● WORK TO COMPLETE: Report all lines from the entries below in which "sumbox" appears.

Start of SOURCE RECORDS

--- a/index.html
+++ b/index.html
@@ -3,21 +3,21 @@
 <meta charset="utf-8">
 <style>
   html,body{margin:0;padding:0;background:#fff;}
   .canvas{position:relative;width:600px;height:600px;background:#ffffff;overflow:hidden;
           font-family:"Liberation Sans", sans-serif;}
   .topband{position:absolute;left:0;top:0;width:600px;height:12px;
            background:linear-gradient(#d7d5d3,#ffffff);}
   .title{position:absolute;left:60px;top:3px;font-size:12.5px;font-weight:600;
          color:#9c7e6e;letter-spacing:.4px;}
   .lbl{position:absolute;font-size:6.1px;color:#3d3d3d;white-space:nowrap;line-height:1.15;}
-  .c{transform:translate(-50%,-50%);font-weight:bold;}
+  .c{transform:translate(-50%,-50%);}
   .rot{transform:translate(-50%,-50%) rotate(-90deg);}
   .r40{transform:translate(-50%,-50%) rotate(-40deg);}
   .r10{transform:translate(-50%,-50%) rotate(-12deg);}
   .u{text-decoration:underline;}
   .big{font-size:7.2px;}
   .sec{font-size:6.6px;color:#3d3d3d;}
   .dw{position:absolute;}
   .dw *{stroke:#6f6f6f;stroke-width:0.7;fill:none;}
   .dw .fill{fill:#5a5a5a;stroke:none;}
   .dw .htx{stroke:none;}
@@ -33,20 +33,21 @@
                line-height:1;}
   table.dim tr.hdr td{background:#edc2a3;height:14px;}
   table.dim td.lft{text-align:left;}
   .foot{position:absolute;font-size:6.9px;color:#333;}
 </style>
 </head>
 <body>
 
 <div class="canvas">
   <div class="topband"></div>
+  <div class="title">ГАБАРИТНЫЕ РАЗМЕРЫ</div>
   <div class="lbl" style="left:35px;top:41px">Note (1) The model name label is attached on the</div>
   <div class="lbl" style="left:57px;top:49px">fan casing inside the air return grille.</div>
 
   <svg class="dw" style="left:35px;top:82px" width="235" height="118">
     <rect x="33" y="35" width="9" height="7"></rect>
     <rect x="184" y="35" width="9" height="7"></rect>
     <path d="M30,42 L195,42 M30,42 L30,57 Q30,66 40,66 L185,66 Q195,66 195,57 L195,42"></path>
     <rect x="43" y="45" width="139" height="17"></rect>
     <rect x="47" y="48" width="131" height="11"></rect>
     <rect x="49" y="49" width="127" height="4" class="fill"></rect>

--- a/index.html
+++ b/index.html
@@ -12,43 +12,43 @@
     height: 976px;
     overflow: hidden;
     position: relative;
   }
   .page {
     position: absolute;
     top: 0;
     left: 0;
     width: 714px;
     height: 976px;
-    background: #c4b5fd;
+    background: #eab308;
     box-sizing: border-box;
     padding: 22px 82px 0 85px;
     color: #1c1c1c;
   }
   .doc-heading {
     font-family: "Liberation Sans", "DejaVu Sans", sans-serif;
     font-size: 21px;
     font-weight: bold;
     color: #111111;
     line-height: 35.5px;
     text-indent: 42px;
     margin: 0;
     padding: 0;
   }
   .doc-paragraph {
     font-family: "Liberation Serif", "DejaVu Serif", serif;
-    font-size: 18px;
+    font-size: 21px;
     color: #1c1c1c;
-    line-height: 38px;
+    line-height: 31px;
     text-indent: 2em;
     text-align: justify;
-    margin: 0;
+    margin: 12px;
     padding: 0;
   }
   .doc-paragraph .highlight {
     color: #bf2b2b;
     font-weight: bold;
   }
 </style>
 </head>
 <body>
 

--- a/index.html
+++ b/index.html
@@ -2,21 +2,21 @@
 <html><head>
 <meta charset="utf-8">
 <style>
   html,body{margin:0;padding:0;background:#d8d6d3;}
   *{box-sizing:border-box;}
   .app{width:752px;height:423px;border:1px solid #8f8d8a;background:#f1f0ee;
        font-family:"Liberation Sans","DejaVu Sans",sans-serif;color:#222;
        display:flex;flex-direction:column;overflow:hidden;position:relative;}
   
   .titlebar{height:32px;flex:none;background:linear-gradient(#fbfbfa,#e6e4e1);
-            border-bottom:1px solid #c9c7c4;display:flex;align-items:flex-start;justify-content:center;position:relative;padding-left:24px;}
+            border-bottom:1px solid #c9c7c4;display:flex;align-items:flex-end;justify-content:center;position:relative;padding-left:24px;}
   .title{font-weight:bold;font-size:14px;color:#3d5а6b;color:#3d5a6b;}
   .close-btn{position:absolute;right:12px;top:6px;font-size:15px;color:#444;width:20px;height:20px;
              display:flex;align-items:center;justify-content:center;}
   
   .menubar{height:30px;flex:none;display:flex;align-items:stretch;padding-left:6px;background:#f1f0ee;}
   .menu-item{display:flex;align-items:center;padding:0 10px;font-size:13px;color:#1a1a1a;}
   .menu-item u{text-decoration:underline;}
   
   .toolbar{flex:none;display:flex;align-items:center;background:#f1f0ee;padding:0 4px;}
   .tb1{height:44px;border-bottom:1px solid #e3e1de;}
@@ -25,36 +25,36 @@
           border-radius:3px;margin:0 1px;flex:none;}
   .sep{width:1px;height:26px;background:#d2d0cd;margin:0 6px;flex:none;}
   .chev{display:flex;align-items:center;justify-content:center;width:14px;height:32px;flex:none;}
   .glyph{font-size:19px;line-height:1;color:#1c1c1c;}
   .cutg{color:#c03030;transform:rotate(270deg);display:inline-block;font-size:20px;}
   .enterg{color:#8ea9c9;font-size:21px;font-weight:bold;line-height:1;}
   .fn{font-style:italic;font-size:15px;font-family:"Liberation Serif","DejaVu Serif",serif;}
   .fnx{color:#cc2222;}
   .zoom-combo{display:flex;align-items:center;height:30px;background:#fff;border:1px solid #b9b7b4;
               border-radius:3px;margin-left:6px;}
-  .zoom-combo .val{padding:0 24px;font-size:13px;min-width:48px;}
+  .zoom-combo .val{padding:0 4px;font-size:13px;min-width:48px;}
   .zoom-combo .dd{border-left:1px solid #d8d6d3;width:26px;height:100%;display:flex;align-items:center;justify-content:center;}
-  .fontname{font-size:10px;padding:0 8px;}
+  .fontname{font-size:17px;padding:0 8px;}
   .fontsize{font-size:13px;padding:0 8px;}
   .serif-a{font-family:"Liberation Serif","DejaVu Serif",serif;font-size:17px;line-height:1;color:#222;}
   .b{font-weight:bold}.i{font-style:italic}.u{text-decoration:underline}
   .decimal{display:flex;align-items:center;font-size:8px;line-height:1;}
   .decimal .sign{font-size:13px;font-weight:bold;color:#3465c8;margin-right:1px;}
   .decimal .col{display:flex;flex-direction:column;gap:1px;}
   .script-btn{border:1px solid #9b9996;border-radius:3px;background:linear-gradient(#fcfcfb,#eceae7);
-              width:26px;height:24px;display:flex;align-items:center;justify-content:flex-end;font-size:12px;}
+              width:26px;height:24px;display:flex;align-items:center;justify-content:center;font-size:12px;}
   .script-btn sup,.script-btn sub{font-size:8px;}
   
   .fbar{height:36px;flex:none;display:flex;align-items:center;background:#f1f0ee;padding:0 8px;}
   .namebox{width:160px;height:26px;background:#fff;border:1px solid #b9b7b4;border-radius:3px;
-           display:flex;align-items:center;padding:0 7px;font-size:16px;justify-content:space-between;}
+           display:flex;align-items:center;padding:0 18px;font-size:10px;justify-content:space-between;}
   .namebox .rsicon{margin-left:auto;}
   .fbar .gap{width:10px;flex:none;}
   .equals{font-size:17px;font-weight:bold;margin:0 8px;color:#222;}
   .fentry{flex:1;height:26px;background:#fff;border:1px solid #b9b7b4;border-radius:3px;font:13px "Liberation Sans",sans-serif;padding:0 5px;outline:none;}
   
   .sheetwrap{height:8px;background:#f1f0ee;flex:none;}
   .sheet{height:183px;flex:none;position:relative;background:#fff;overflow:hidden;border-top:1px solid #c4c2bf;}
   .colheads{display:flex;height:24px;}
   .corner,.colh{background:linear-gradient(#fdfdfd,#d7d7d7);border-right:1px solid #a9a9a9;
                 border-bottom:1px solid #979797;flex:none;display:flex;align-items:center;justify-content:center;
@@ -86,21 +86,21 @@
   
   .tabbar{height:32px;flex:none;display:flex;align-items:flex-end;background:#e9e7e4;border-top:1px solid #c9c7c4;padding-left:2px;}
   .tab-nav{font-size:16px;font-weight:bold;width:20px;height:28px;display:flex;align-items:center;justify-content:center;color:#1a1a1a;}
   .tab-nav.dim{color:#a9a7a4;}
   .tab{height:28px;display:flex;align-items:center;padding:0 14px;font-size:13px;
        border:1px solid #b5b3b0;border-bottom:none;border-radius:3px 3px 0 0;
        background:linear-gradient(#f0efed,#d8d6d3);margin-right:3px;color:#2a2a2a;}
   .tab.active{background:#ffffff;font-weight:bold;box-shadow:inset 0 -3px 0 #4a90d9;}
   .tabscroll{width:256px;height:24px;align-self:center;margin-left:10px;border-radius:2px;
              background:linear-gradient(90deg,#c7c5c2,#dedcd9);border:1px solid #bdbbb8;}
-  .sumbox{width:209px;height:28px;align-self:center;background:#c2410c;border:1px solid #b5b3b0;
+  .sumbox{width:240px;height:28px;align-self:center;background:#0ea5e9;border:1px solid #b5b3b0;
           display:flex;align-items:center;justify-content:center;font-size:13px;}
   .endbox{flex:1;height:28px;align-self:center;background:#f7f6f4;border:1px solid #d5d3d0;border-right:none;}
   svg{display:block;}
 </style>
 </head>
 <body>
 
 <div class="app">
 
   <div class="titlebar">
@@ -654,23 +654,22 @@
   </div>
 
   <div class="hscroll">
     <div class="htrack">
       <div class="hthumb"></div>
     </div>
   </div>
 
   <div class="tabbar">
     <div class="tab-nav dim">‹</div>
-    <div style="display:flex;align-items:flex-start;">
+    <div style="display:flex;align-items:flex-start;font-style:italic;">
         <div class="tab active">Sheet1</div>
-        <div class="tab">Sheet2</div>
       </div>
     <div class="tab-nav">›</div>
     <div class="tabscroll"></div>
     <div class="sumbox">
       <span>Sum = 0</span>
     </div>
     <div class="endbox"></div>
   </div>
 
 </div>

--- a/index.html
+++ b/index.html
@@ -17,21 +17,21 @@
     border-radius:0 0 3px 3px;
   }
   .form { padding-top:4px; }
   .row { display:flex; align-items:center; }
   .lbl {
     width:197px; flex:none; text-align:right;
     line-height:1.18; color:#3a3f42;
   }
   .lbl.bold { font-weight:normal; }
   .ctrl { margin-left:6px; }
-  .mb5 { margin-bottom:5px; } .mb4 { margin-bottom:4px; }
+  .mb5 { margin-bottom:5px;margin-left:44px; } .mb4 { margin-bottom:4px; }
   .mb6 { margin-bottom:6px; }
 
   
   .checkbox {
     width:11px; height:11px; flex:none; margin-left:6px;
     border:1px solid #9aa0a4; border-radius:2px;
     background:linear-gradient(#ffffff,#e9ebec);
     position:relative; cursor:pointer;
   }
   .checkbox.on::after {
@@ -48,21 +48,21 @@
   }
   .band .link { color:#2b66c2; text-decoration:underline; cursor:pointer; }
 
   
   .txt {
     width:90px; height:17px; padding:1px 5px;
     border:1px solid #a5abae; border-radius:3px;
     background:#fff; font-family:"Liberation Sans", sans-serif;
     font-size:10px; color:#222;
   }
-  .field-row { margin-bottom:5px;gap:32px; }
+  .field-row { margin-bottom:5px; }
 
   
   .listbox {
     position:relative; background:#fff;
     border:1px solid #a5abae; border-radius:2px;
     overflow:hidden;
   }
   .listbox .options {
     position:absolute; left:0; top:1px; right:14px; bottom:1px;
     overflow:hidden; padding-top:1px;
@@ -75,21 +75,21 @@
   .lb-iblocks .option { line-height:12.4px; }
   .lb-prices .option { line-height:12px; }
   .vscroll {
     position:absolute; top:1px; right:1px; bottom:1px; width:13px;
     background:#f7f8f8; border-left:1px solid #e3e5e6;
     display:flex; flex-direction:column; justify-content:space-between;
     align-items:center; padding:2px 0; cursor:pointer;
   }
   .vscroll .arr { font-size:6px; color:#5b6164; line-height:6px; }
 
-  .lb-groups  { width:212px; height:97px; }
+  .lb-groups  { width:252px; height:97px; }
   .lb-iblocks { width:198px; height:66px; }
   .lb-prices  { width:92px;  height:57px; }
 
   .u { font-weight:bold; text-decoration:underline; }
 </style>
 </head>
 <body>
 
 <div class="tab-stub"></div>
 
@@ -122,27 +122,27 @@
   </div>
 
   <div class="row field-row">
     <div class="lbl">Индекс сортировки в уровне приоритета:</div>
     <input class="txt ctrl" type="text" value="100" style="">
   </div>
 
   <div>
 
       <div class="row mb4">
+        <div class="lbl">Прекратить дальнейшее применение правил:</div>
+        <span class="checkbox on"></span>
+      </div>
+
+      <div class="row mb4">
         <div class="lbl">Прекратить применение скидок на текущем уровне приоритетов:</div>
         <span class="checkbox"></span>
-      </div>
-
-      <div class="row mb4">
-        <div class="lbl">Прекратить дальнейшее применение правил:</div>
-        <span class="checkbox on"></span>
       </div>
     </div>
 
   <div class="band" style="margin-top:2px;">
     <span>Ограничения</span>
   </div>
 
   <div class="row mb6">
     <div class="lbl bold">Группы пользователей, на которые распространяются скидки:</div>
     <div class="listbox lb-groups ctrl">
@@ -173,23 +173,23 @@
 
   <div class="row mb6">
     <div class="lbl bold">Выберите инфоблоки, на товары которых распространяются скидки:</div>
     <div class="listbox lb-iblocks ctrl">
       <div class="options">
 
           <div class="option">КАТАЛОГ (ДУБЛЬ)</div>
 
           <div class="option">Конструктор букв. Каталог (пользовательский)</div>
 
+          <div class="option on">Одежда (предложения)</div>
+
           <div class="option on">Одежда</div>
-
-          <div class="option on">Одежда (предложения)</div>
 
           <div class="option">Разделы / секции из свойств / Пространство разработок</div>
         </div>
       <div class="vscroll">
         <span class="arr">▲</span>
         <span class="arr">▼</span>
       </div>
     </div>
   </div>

End of SOURCE RECORDS

● REPLY TO THE EXERCISE:
-  .sumbox{width:209px;height:28px;align-self:center;background:#c2410c;border:1px solid #b5b3b0;
+  .sumbox{width:240px;height:28px;align-self:center;background:#0ea5e9;border:1px solid #b5b3b0;
     <div class="sumbox">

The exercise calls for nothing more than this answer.